Exercise requirements —
If a record holds a picture, drop the picture and copy everything else exactly.

┄┄┄┄┄┄┄┄┄┄

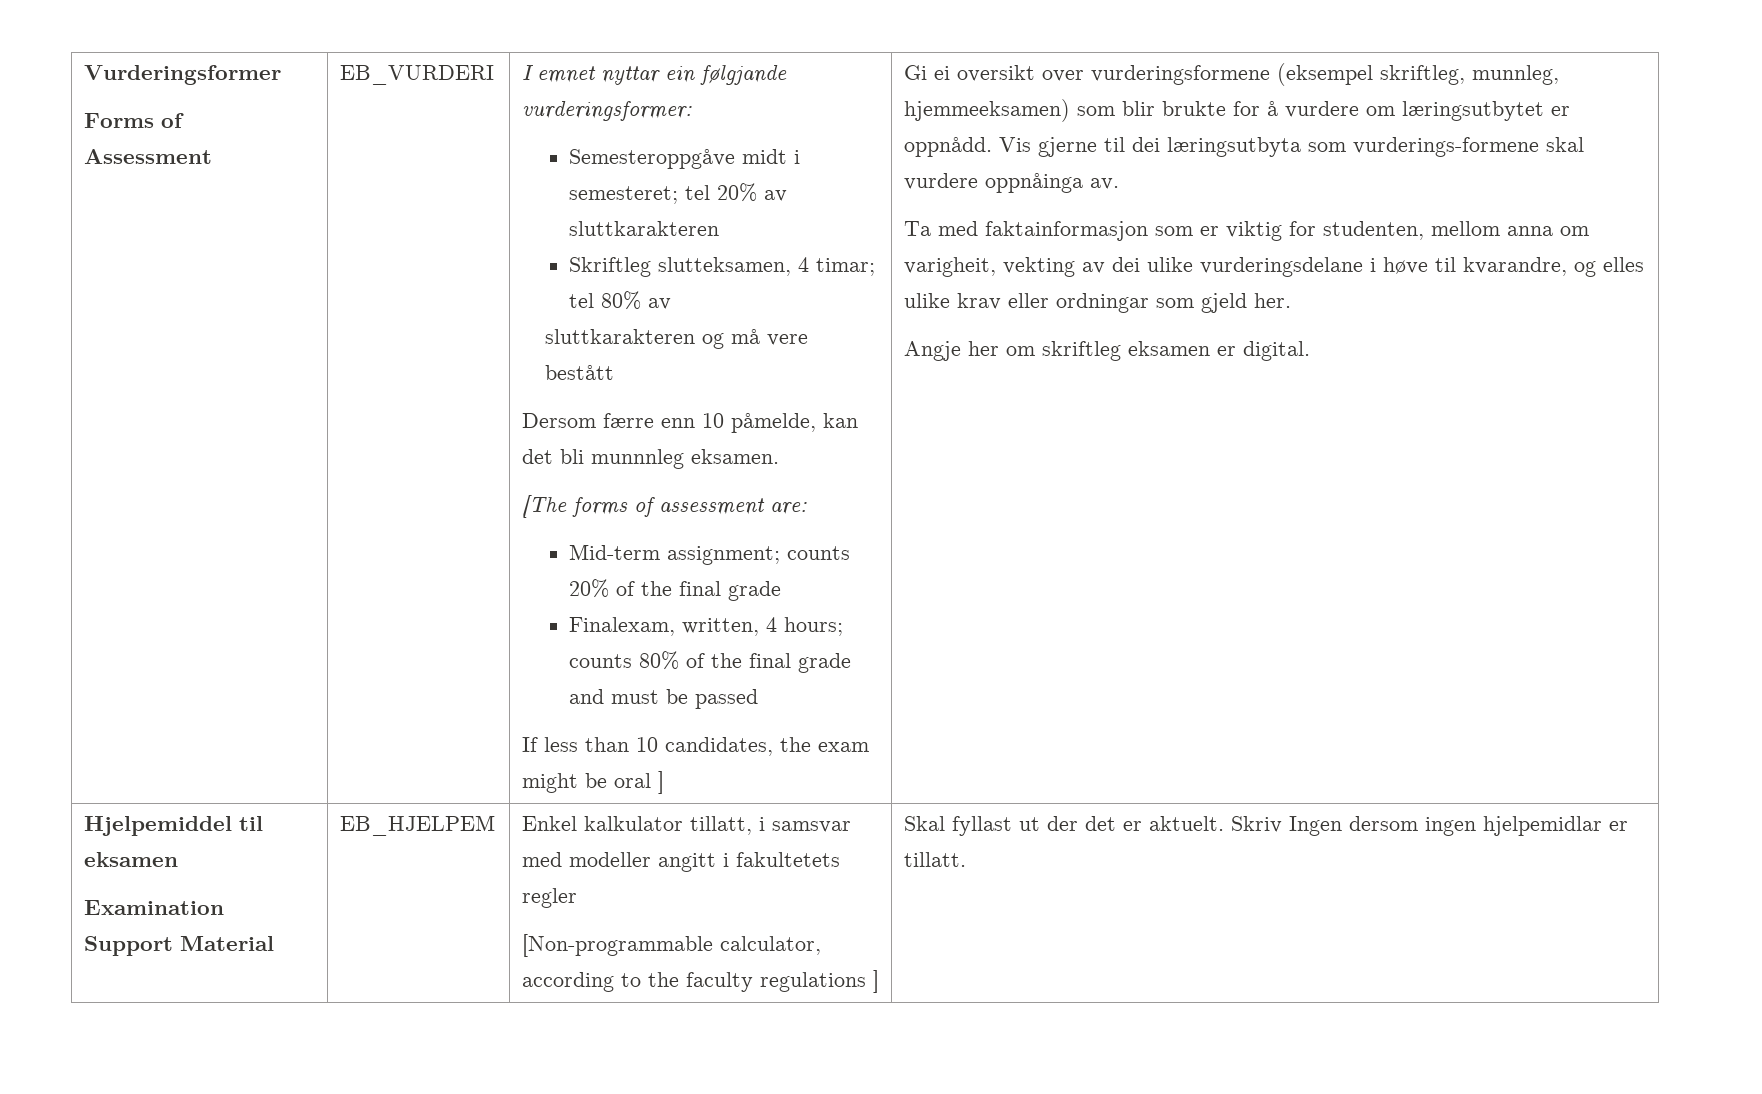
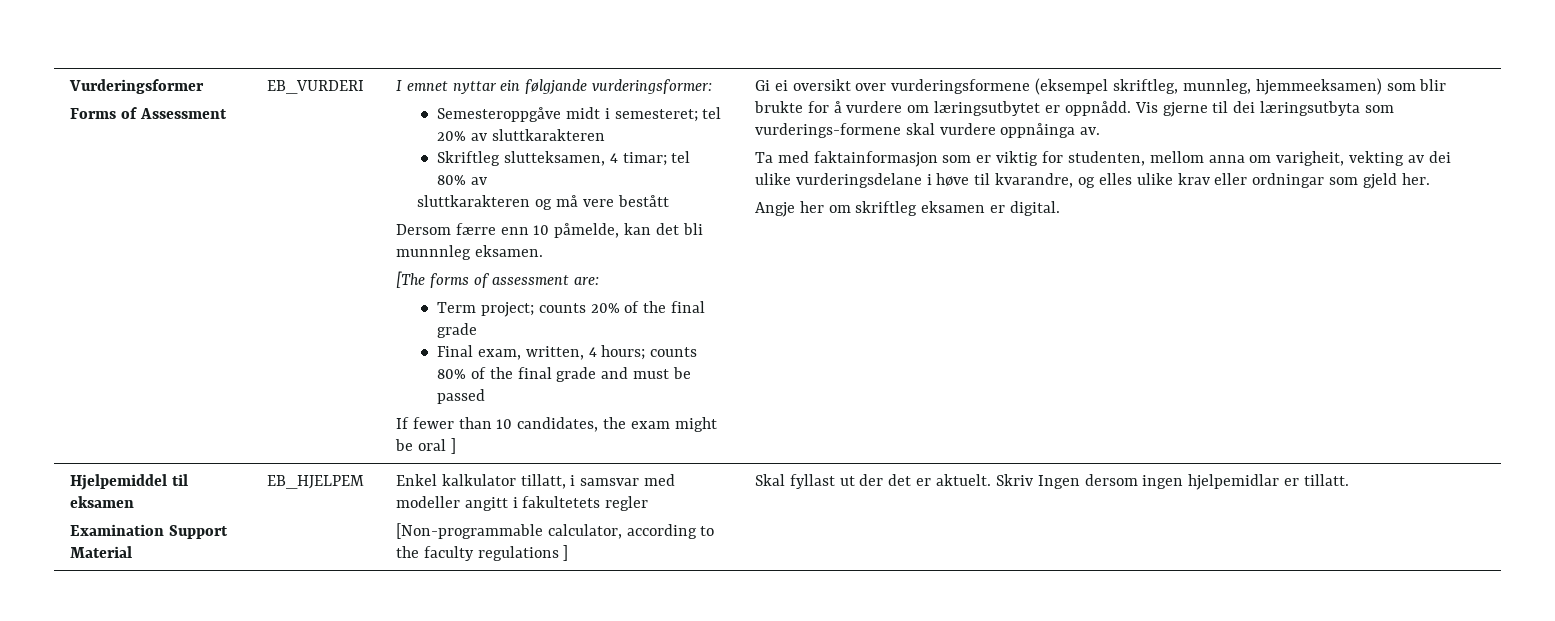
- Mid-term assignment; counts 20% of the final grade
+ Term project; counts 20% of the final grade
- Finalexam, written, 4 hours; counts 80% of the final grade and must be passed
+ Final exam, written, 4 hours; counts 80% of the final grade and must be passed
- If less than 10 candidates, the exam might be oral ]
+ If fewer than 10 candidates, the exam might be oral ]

┄┄┄┄┄┄┄┄┄┄

Exercise output —
- Mid-term assignment; counts 20% of the final grade
+ Term project; counts 20% of the final grade
- Finalexam, written, 4 hours; counts 80% of the final grade and must be passed
+ Final exam, written, 4 hours; counts 80% of the final grade and must be passed
- If less than 10 candidates, the exam might be oral ]
+ If fewer than 10 candidates, the exam might be oral ]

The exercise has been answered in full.